What you should do:
When you copy the data that follows, reproduce every word exactly and leave out the images.

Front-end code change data

BEGIN

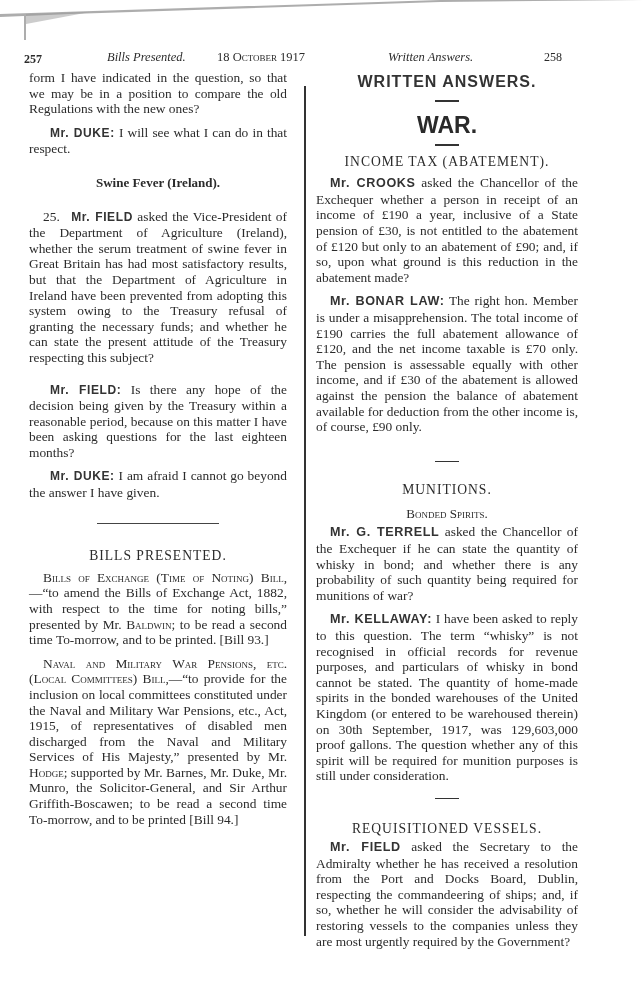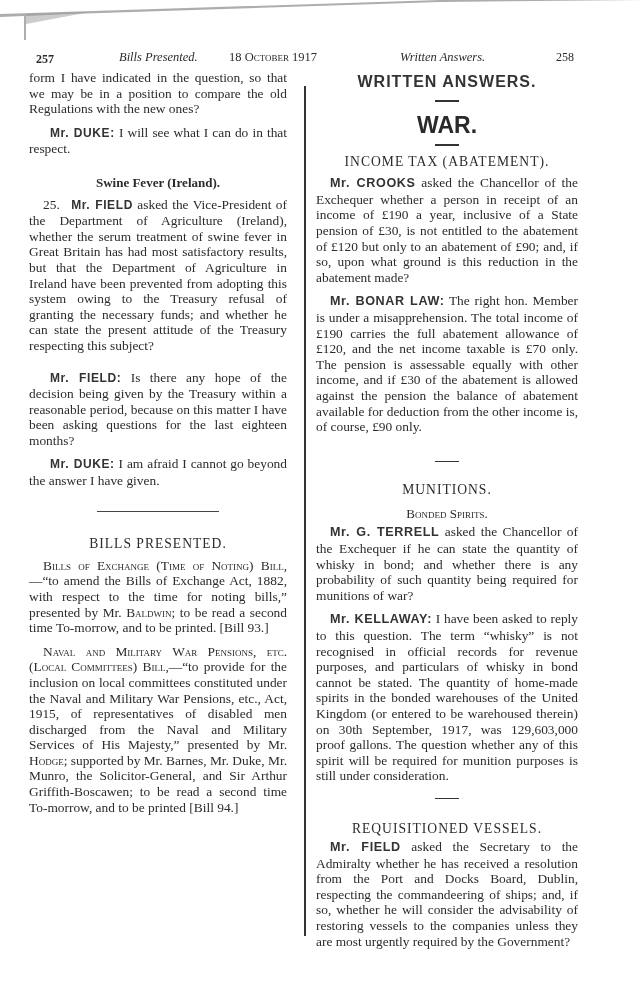--- a/index.html
+++ b/index.html
@@ -2,39 +2,39 @@
 <html><head>
 <meta charset="utf-8">
 <style>
   html, body { margin:0; padding:0; }
   body { width:643px; height:1000px; background:#ffffff; position:relative; overflow:hidden;
          font-family:"Liberation Serif","DejaVu Serif",serif; color:#2b2b2b; }
   .scan-shadow { position:absolute; left:0; top:0; width:643px; height:40px; }
   .margin-frag { position:absolute; left:0; top:46px; width:26px; font-size:13px; line-height:14.5px;
                  text-align:right; color:#555; }
   .margin-frag div { height:14.5px; white-space:nowrap; overflow:hidden;padding-left:44px; }
-  .hdr { position:absolute; top:50px; left:36px; width:580px; height:18px; font-size:12.5px; }
+  .hdr { position:absolute; top:50px; left:24px; width:580px; height:18px; font-size:12.5px; }
   .hdr span { position:absolute; top:0; white-space:nowrap; }
   .pg-l { left:0; top:2px !important; font-weight:bold; font-size:12px; }
   .sec-l { left:83px; font-style:italic; }
   .date { left:193px; font-variant:small-caps; }
   .sec-r { left:364px; font-style:italic; }
   .pg-r { left:520px; font-size:12px; }
   .rule { position:absolute; left:304px; top:86px; width:1.5px; height:850px; background:#333; }
   .col { position:absolute; top:70px; font-size:13.4px; line-height:15.6px; text-align:justify; }
   .col-l { left:29px; width:258px; }
   .col-r { left:316px; width:262px; }
   .col p { margin:0; }
   .col p.indent { text-indent:14px; }
   .spk { font-family:"Liberation Sans","DejaVu Sans",sans-serif; font-weight:bold; font-size:12px;
          letter-spacing:0.6px; color:#333;margin-left:7px; }
   .spk2 { font-family:"Liberation Sans","DejaVu Sans",sans-serif; font-weight:bold; font-size:12.6px;
           letter-spacing:0.6px; color:#333;margin-top:27px; }
   .sc { font-variant:small-caps; }
-  .subhead { text-align:center; font-weight:bold; font-size:13px; margin:18px 0 6px 0; }
+  .subhead { text-align:center; font-weight:bold; font-size:13px; margin:18px 0 18px 0; }
   .sechead { text-align:center; font-size:13.6px; letter-spacing:1px; margin:6px 0 6px 0; }
   .bighead { text-align:center; font-family:"Liberation Sans","DejaVu Sans",sans-serif;
              font-weight:bold; font-size:16px; letter-spacing:1px; margin:4px 0 0 0; color:#333; }
   .war { text-align:center; font-family:"Liberation Sans","DejaVu Sans",sans-serif; font-weight:bold;
          font-size:23px; margin:0; color:#2a2a2a; line-height:26px; }
   .dash { width:24px; height:2px; background:#333; margin:10px auto 10px auto; }
   .longrule { width:122px; height:1.5px; background:#444; margin:22px auto 24px auto; }
   .smallcaphead { text-align:center; font-variant:small-caps; font-size:13px; margin:8px 0 3px 0; }
   .gap { height:8px; }
 </style>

END

Result of this exercise:
--- a/index.html
+++ b/index.html
@@ -2,39 +2,39 @@
 <html><head>
 <meta charset="utf-8">
 <style>
   html, body { margin:0; padding:0; }
   body { width:643px; height:1000px; background:#ffffff; position:relative; overflow:hidden;
          font-family:"Liberation Serif","DejaVu Serif",serif; color:#2b2b2b; }
   .scan-shadow { position:absolute; left:0; top:0; width:643px; height:40px; }
   .margin-frag { position:absolute; left:0; top:46px; width:26px; font-size:13px; line-height:14.5px;
                  text-align:right; color:#555; }
   .margin-frag div { height:14.5px; white-space:nowrap; overflow:hidden;padding-left:44px; }
-  .hdr { position:absolute; top:50px; left:36px; width:580px; height:18px; font-size:12.5px; }
+  .hdr { position:absolute; top:50px; left:24px; width:580px; height:18px; font-size:12.5px; }
   .hdr span { position:absolute; top:0; white-space:nowrap; }
   .pg-l { left:0; top:2px !important; font-weight:bold; font-size:12px; }
   .sec-l { left:83px; font-style:italic; }
   .date { left:193px; font-variant:small-caps; }
   .sec-r { left:364px; font-style:italic; }
   .pg-r { left:520px; font-size:12px; }
   .rule { position:absolute; left:304px; top:86px; width:1.5px; height:850px; background:#333; }
   .col { position:absolute; top:70px; font-size:13.4px; line-height:15.6px; text-align:justify; }
   .col-l { left:29px; width:258px; }
   .col-r { left:316px; width:262px; }
   .col p { margin:0; }
   .col p.indent { text-indent:14px; }
   .spk { font-family:"Liberation Sans","DejaVu Sans",sans-serif; font-weight:bold; font-size:12px;
          letter-spacing:0.6px; color:#333;margin-left:7px; }
   .spk2 { font-family:"Liberation Sans","DejaVu Sans",sans-serif; font-weight:bold; font-size:12.6px;
           letter-spacing:0.6px; color:#333;margin-top:27px; }
   .sc { font-variant:small-caps; }
-  .subhead { text-align:center; font-weight:bold; font-size:13px; margin:18px 0 6px 0; }
+  .subhead { text-align:center; font-weight:bold; font-size:13px; margin:18px 0 18px 0; }
   .sechead { text-align:center; font-size:13.6px; letter-spacing:1px; margin:6px 0 6px 0; }
   .bighead { text-align:center; font-family:"Liberation Sans","DejaVu Sans",sans-serif;
              font-weight:bold; font-size:16px; letter-spacing:1px; margin:4px 0 0 0; color:#333; }
   .war { text-align:center; font-family:"Liberation Sans","DejaVu Sans",sans-serif; font-weight:bold;
          font-size:23px; margin:0; color:#2a2a2a; line-height:26px; }
   .dash { width:24px; height:2px; background:#333; margin:10px auto 10px auto; }
   .longrule { width:122px; height:1.5px; background:#444; margin:22px auto 24px auto; }
   .smallcaphead { text-align:center; font-variant:small-caps; font-size:13px; margin:8px 0 3px 0; }
   .gap { height:8px; }
 </style>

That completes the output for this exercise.